- _Assignment_:
Repeat the lines below exactly as written, please, from the line with "- If you have" to the line with "exam (EXTRA TIME).", both lines included, and no others.

======== Record set

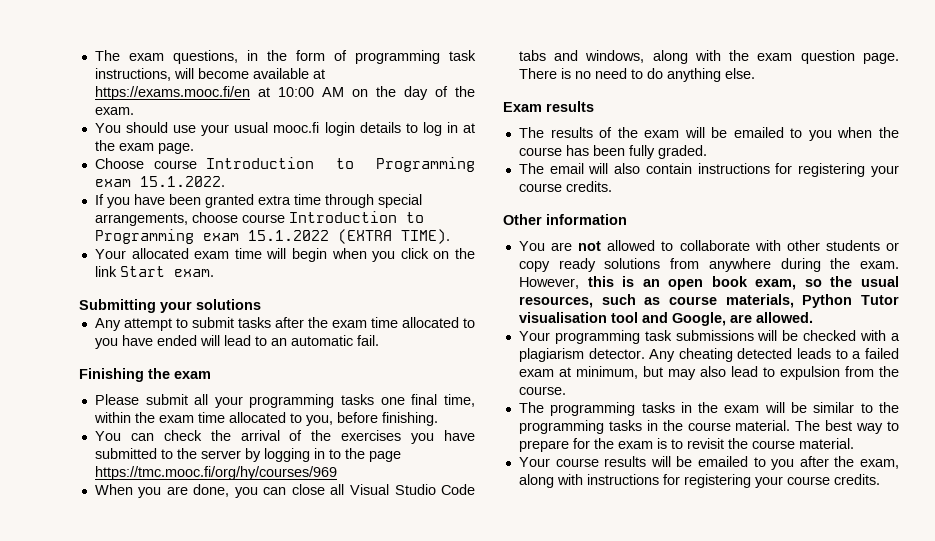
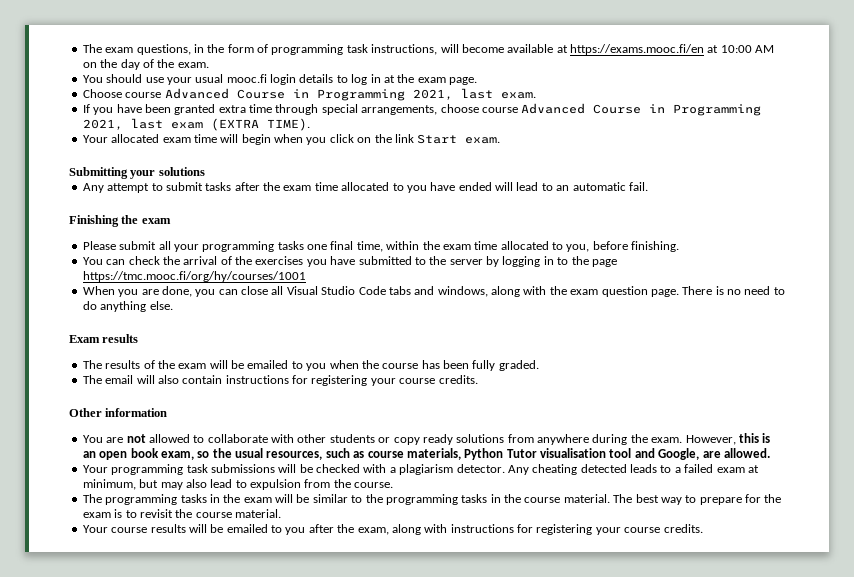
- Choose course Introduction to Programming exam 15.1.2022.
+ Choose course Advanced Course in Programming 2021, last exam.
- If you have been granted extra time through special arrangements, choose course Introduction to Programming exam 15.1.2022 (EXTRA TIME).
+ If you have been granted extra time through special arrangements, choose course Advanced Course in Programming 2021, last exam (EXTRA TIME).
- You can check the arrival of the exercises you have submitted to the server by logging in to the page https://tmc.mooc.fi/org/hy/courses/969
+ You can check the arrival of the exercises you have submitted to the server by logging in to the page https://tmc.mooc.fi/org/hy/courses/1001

================

- _Exercise solution_:
- If you have been granted extra time through special arrangements, choose course Introduction to Programming exam 15.1.2022 (EXTRA TIME).
+ If you have been granted extra time through special arrangements, choose course Advanced Course in Programming 2021, last exam (EXTRA TIME).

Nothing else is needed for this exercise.